WHAT THIS TASK INVOLVES = Begin at the line below that contains "Limonade - 25cl Limonade". Repeat it and all remaining lines of the records exactly.

DATASET CONTENT Block Start

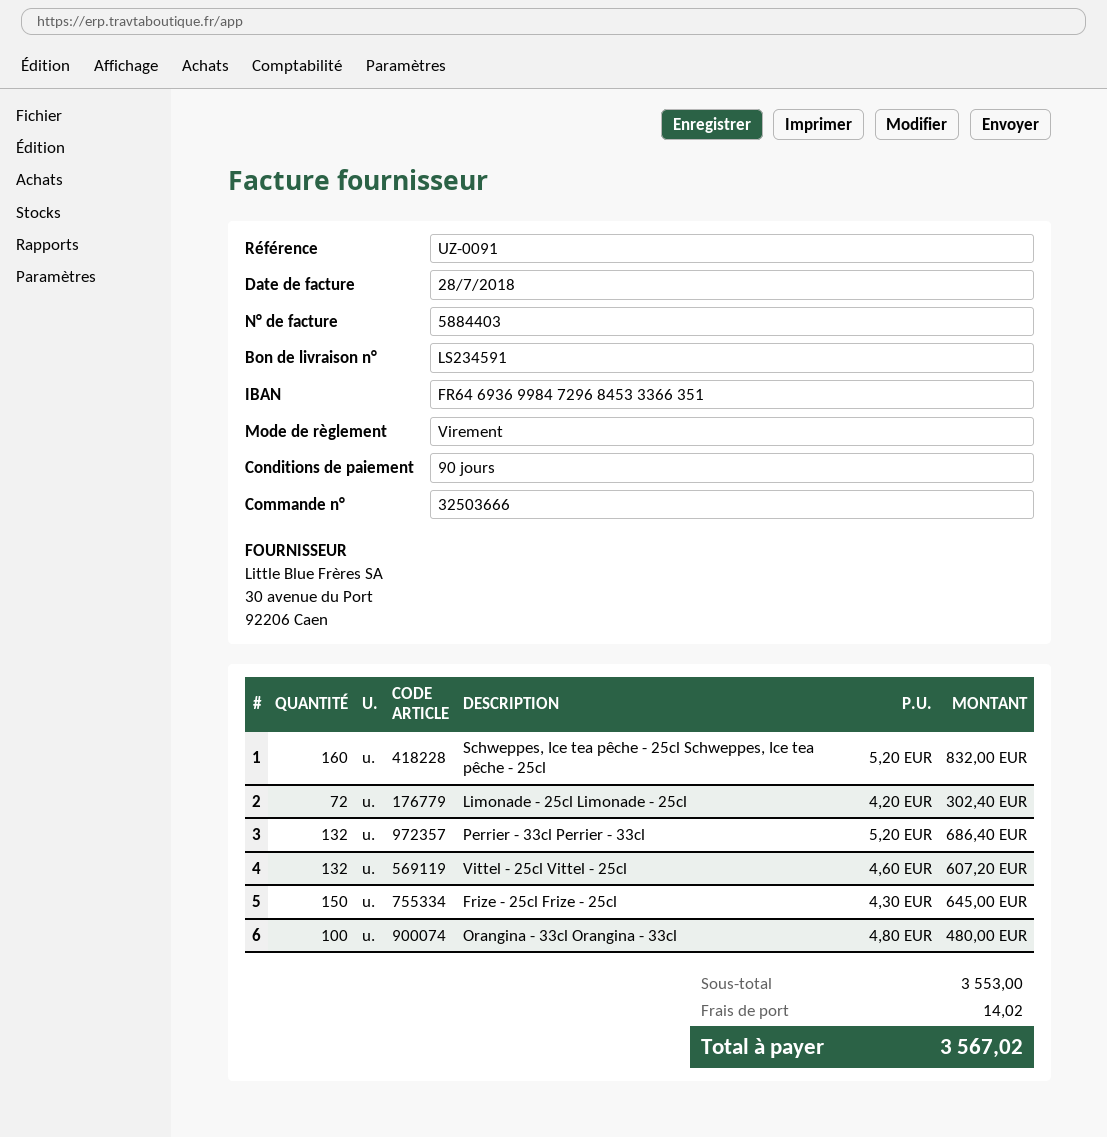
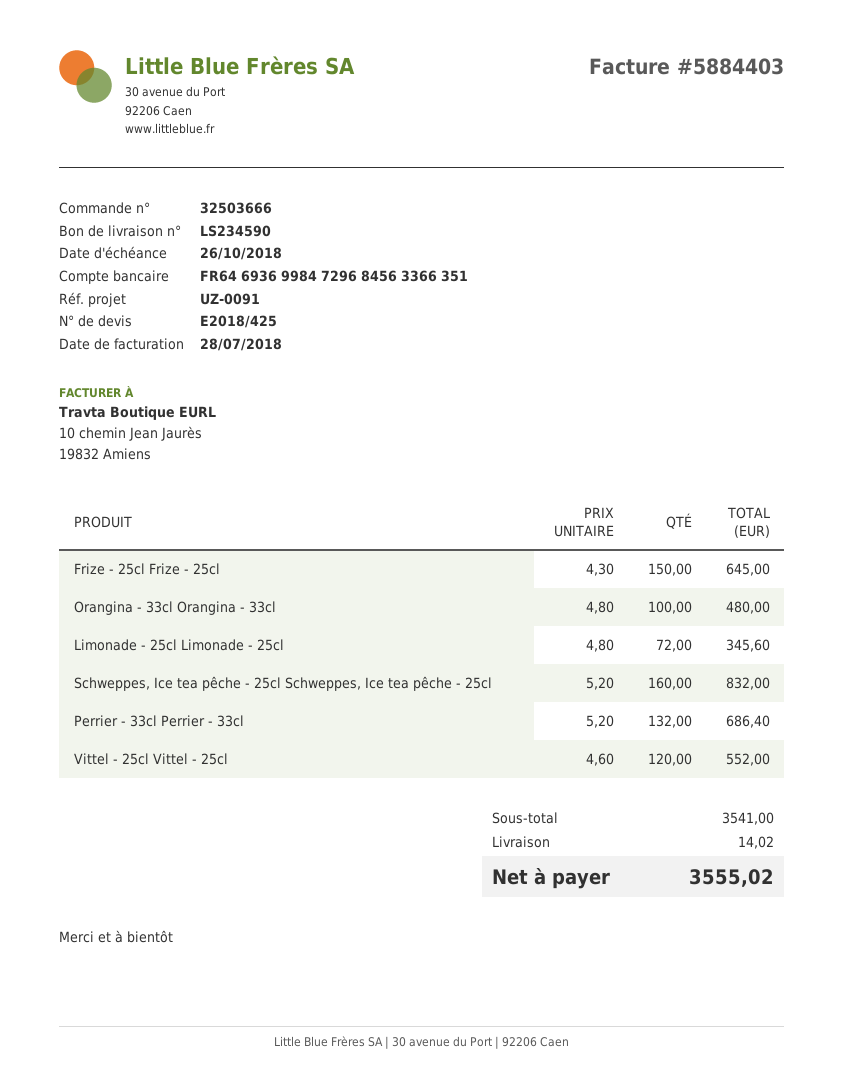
delivery note number: LS234591 -> LS234590
bank account: FR6469369984729684533366351 -> FR6469369984729684563366351
Limonade - 25cl Limonade - 25cl: 72 x 4.20 = 302.40 -> 72 x 4.80 = 345.60
Vittel - 25cl Vittel - 25cl: 132 x 4.60 = 607.20 -> 120 x 4.60 = 552.00
subtotal: 3553.00 -> 3541.00
total: 3567.02 -> 3555.02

DATASET CONTENT Block End

ANSWER TO THIS EXERCISE =
Limonade - 25cl Limonade - 25cl: 72 x 4.20 = 302.40 -> 72 x 4.80 = 345.60
Vittel - 25cl Vittel - 25cl: 132 x 4.60 = 607.20 -> 120 x 4.60 = 552.00
subtotal: 3553.00 -> 3541.00
total: 3567.02 -> 3555.02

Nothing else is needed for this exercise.